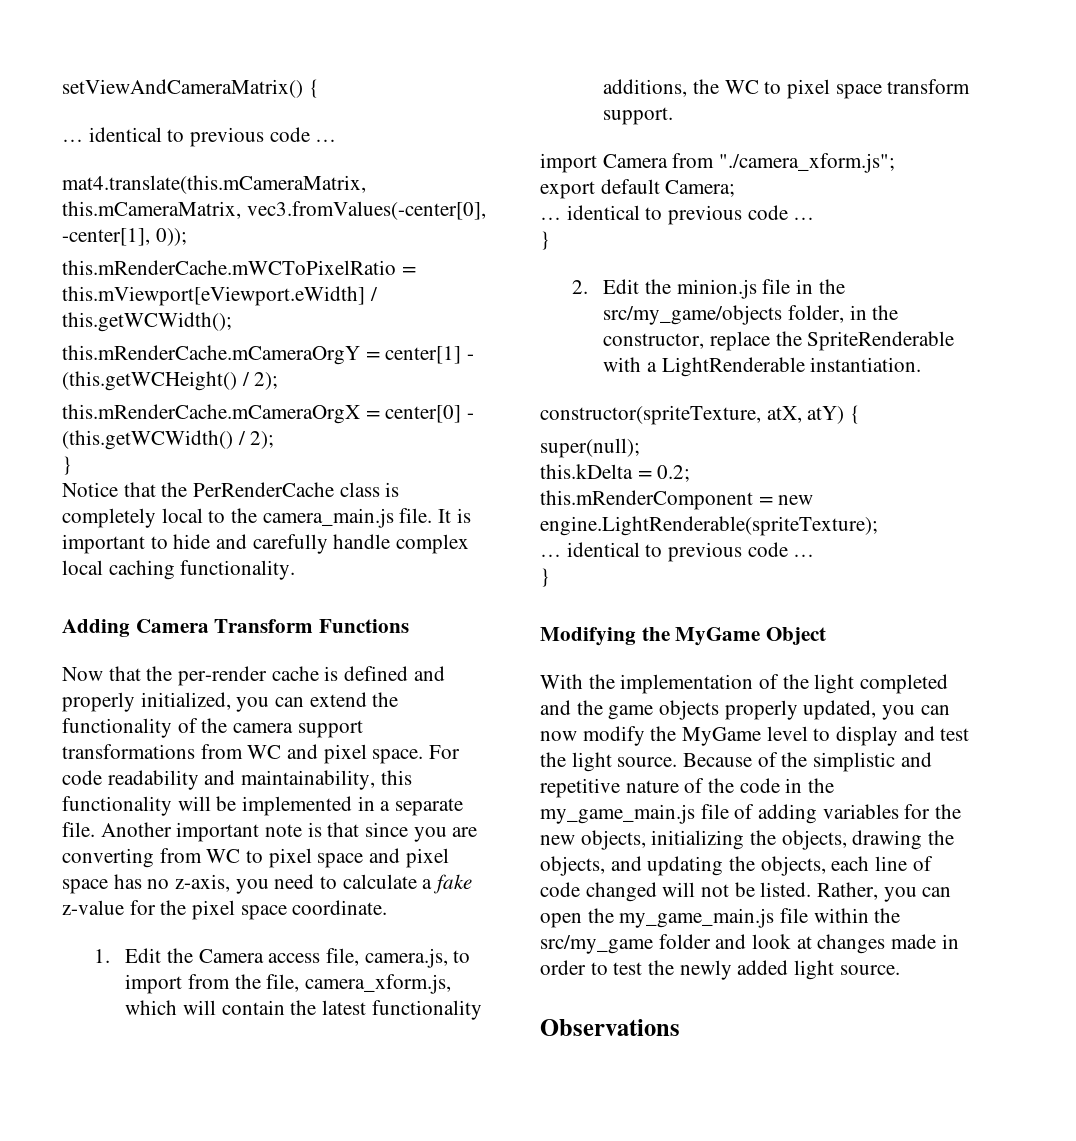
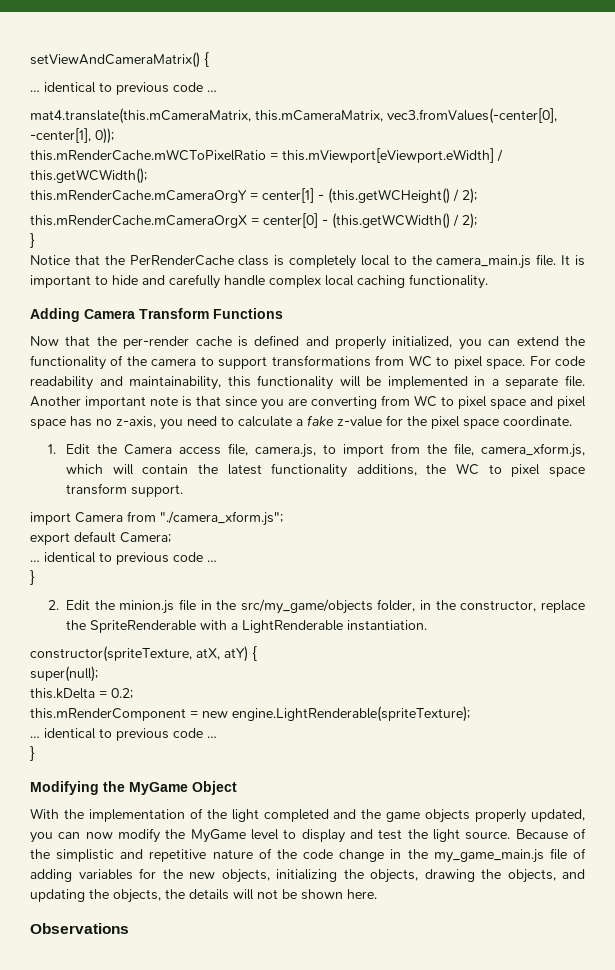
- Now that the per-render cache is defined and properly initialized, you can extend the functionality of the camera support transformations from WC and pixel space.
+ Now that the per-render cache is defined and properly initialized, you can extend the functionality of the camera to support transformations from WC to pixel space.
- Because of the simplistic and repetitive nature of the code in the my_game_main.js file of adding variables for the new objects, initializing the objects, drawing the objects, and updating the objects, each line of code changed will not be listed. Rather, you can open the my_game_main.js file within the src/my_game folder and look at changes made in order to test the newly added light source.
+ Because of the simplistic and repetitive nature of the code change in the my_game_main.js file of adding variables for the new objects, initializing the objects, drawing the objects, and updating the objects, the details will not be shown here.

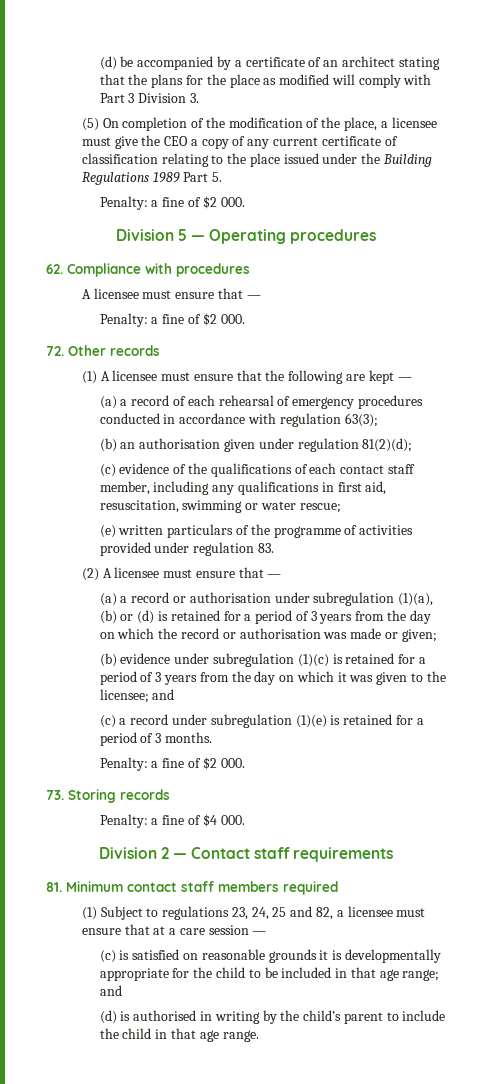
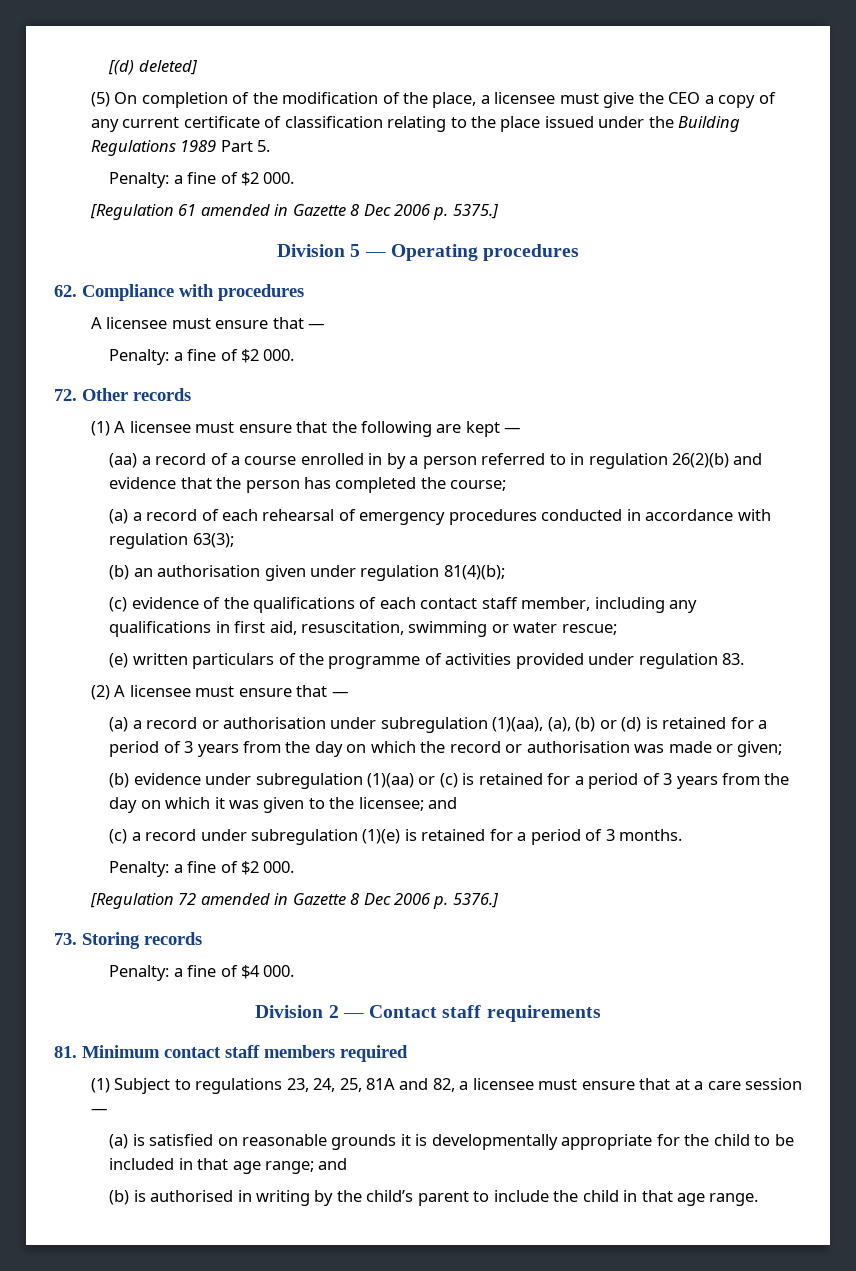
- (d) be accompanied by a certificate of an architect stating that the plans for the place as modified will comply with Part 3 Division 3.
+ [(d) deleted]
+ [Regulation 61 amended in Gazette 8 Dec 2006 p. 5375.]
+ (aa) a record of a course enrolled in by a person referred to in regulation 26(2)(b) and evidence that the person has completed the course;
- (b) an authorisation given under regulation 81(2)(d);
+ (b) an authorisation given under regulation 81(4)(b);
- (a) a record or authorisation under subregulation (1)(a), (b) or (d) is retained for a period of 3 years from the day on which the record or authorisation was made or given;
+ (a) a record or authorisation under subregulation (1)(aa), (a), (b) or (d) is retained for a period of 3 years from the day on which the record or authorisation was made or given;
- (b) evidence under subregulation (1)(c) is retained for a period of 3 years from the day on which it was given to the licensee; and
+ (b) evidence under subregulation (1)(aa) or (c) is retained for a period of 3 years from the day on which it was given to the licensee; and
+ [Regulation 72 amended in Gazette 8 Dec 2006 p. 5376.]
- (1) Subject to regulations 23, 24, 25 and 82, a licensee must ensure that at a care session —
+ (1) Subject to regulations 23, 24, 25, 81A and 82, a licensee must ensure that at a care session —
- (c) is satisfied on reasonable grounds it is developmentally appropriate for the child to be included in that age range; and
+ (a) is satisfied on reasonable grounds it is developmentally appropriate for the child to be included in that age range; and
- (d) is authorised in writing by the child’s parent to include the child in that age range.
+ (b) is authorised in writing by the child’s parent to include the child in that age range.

---

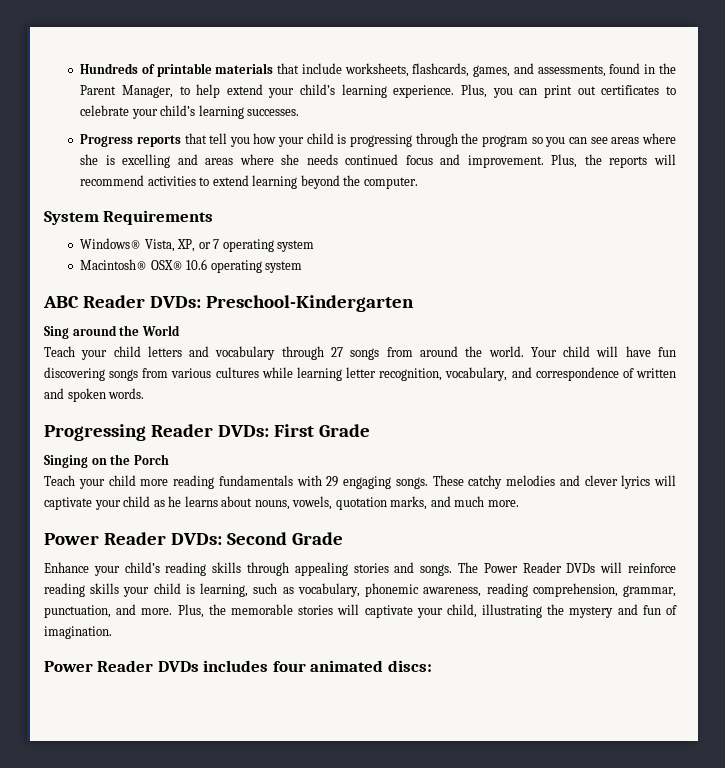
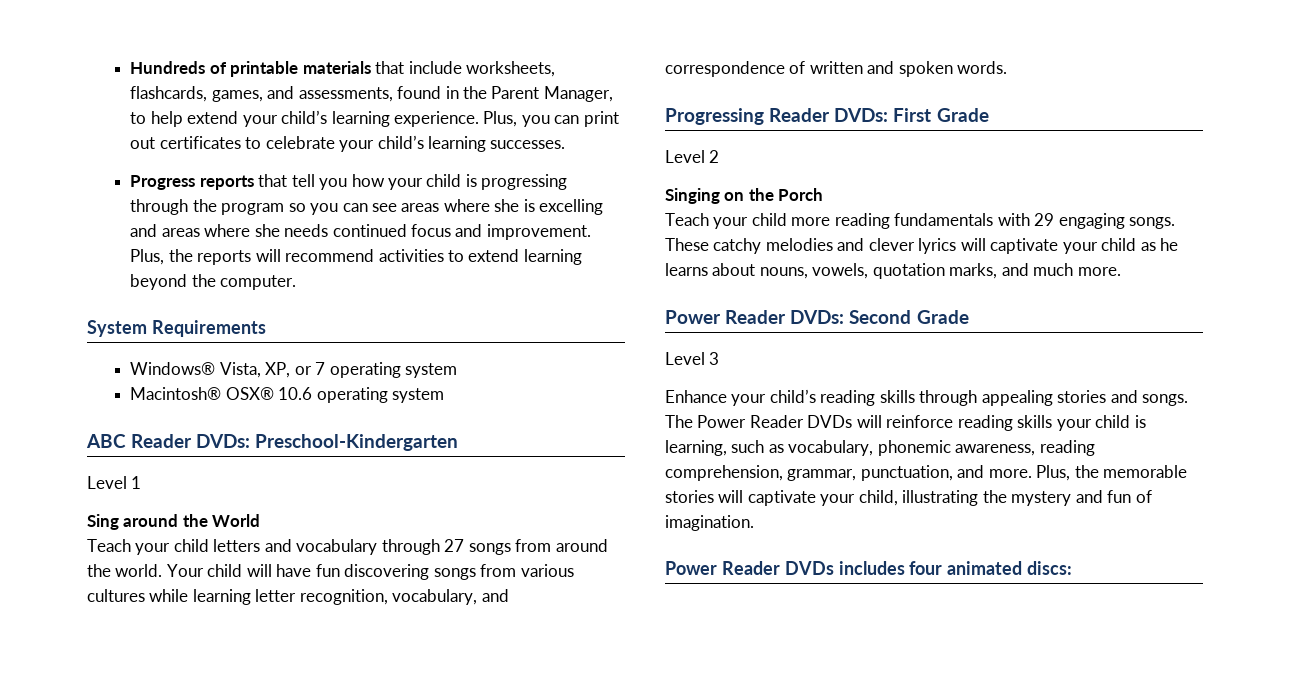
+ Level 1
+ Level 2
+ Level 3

* * *

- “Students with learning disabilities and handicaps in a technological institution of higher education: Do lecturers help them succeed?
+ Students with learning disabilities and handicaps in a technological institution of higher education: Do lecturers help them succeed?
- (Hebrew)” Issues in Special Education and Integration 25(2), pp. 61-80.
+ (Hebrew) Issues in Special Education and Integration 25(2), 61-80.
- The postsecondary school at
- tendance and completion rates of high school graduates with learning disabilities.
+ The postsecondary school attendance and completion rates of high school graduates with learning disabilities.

**TASK DETAILS:** The lines above starting at the one that contains "Integration 25(2), 61-80." and ending at the one that contains "postsecondary school attendance" must be transcribed exactly, and no other lines may appear.

**RESPONSE TO THE EXERCISE:**
+ (Hebrew) Issues in Special Education and Integration 25(2), 61-80.
- The postsecondary school at
- tendance and completion rates of high school graduates with learning disabilities.
+ The postsecondary school attendance and completion rates of high school graduates with learning disabilities.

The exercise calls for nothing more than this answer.